§ EXERCISE PROMPT:
Given the entries below, would you transcribe exactly the lines starting at the one with "html: <div>邮 编</div>" and ending at the one with "text: 单位意见 ->", both kept, pictures omitted, nothing extra?

§ GIVEN DATA:
================
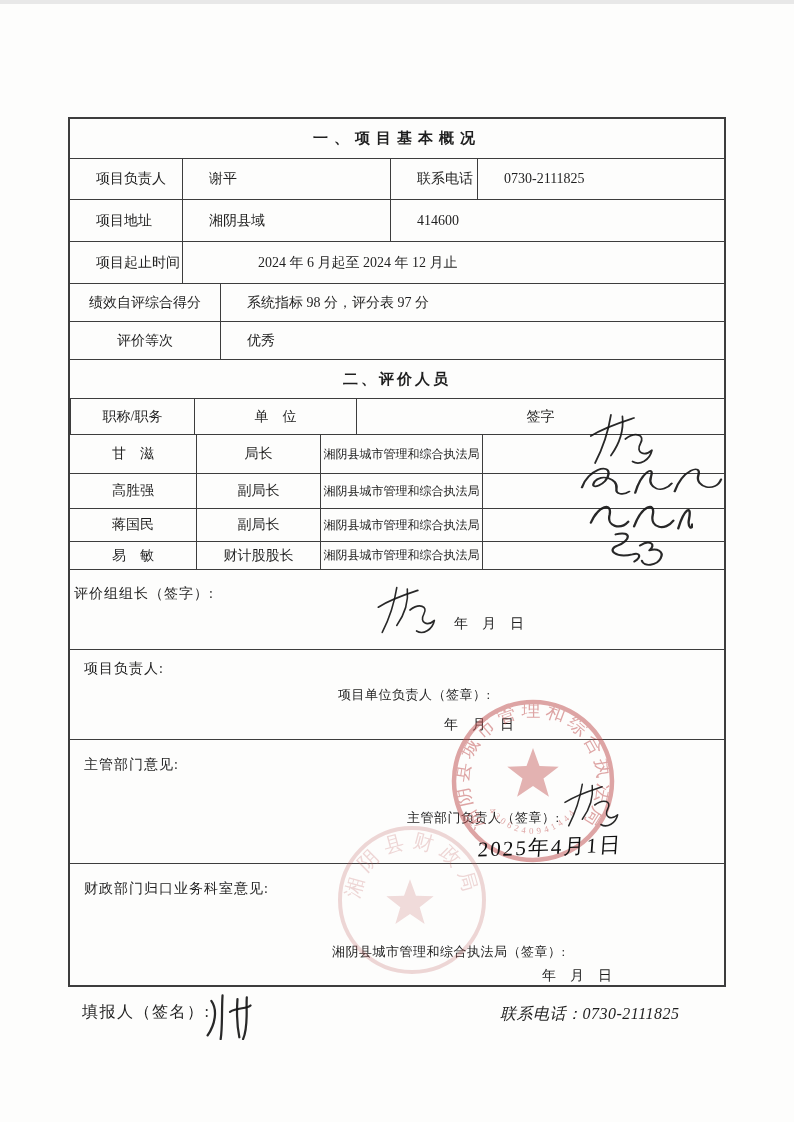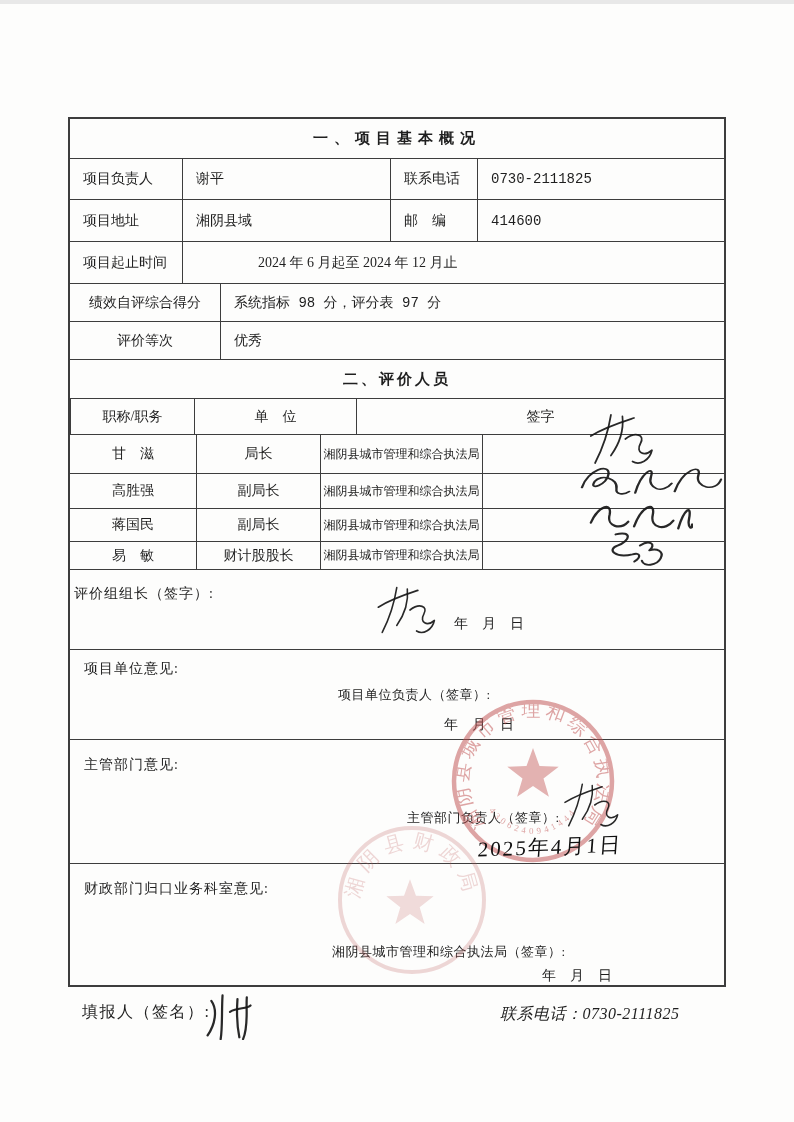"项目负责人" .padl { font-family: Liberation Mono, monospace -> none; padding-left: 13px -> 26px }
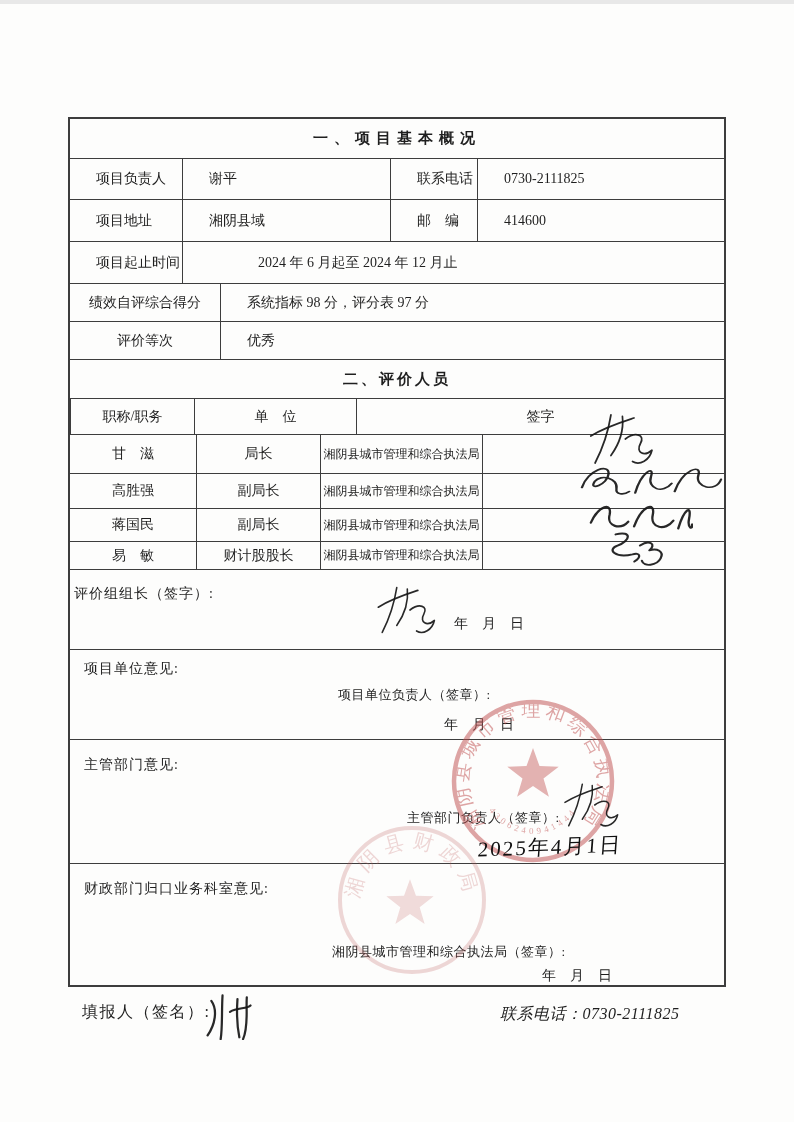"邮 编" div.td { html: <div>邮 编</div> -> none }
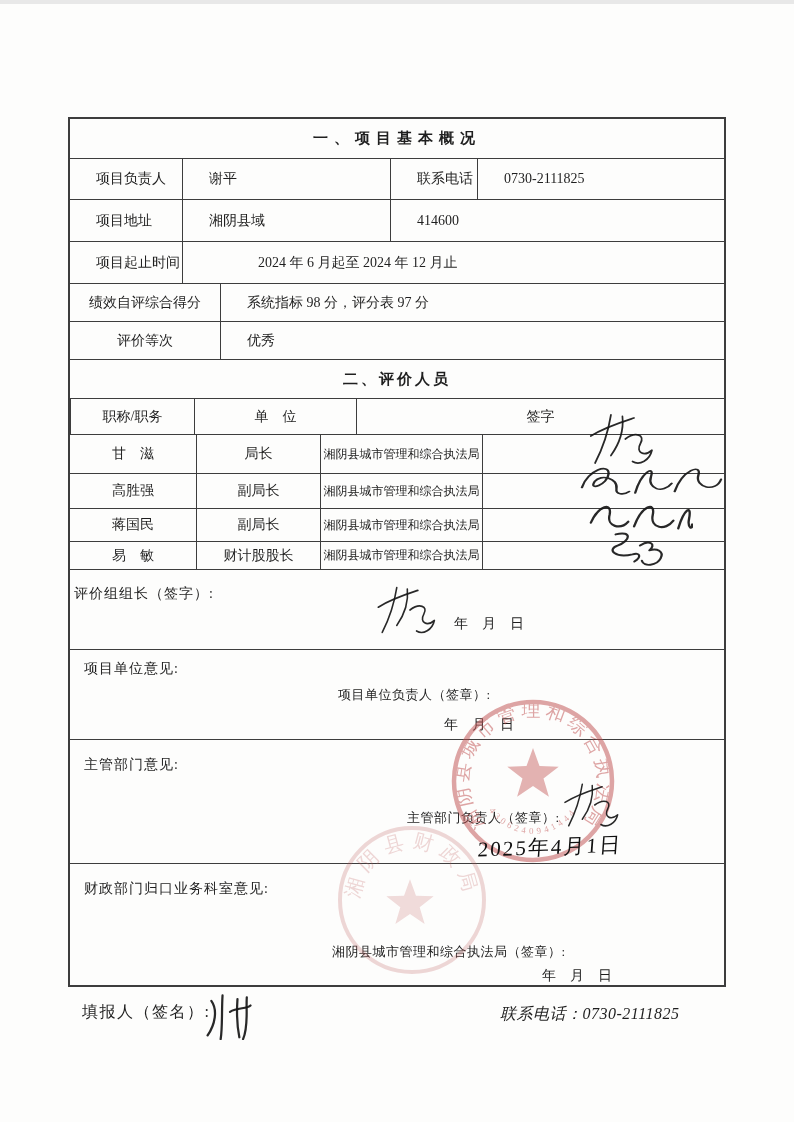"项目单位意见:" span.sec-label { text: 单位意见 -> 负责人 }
================
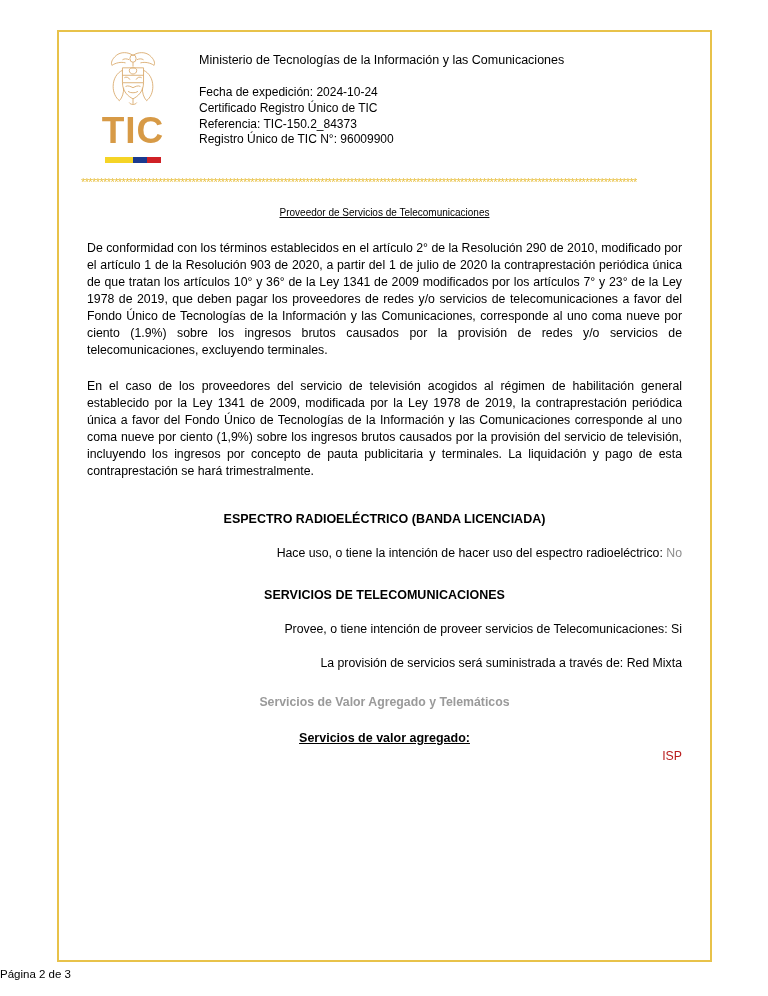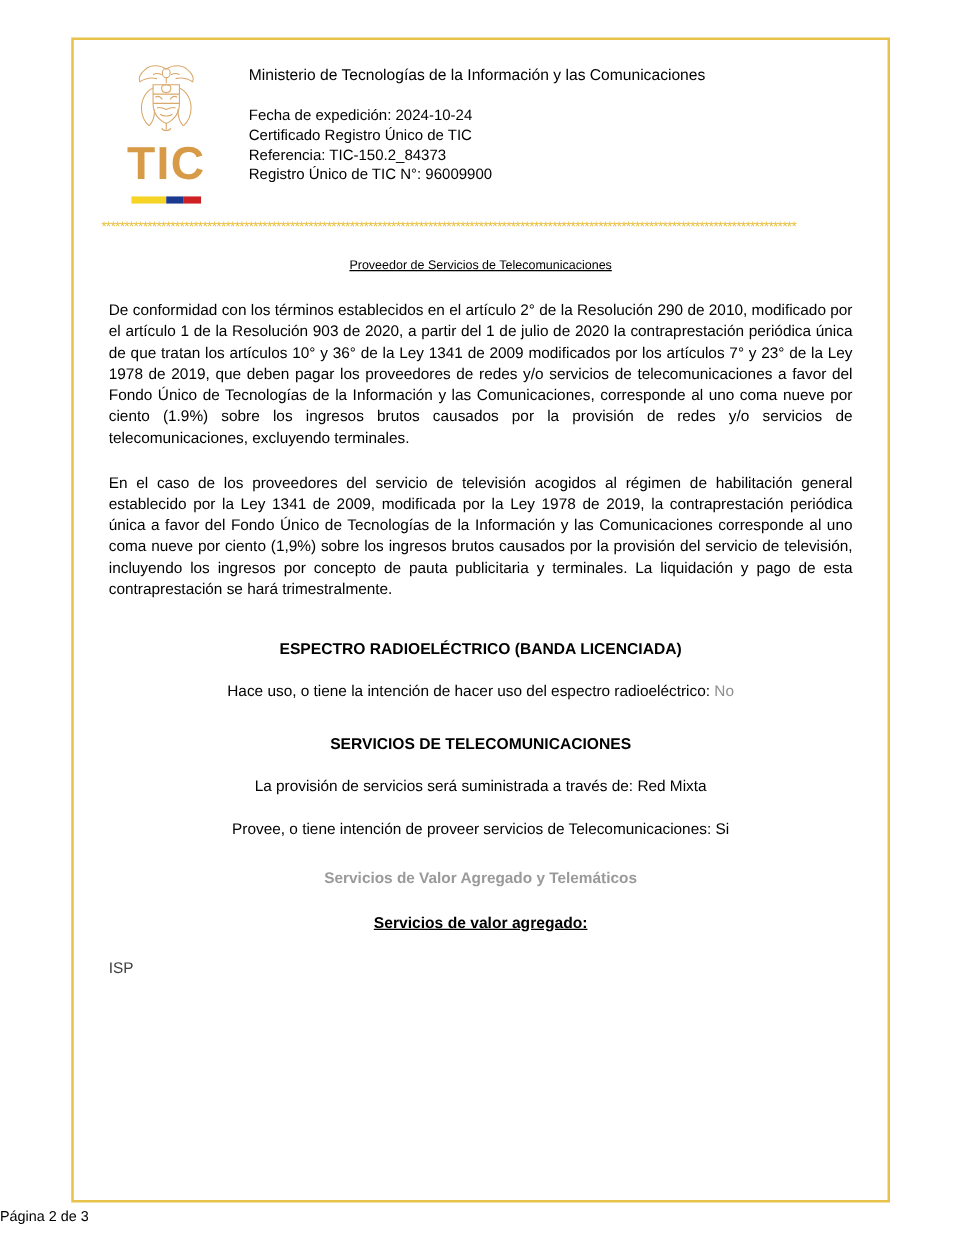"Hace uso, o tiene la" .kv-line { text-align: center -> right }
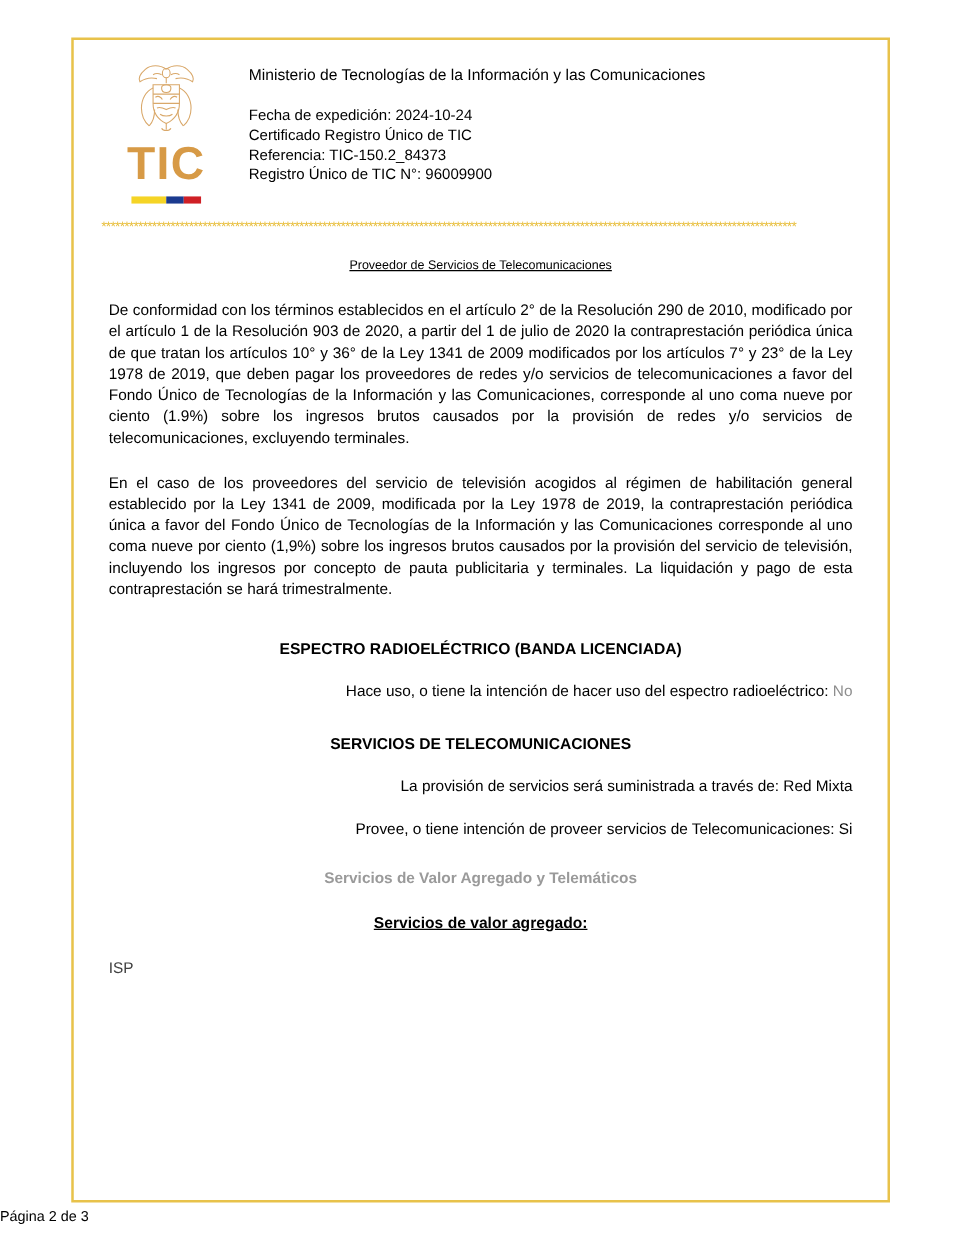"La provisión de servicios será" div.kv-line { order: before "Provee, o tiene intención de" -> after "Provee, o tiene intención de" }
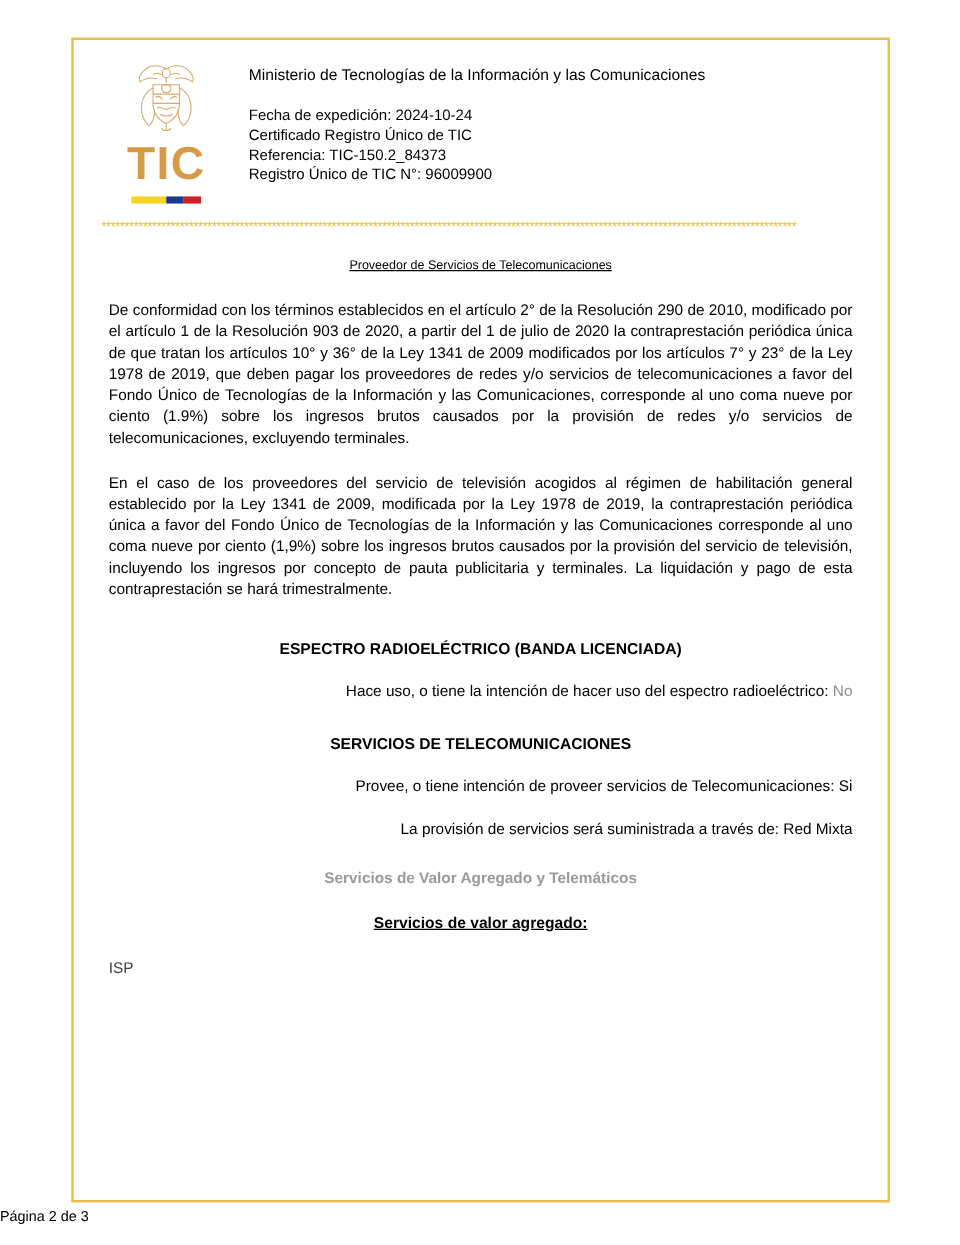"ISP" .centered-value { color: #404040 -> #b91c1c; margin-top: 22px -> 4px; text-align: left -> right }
================
§ EXPECTED ANSWER:
"邮 编" div.td { html: <div>邮 编</div> -> none }
"项目单位意见:" span.sec-label { text: 单位意见 -> 负责人 }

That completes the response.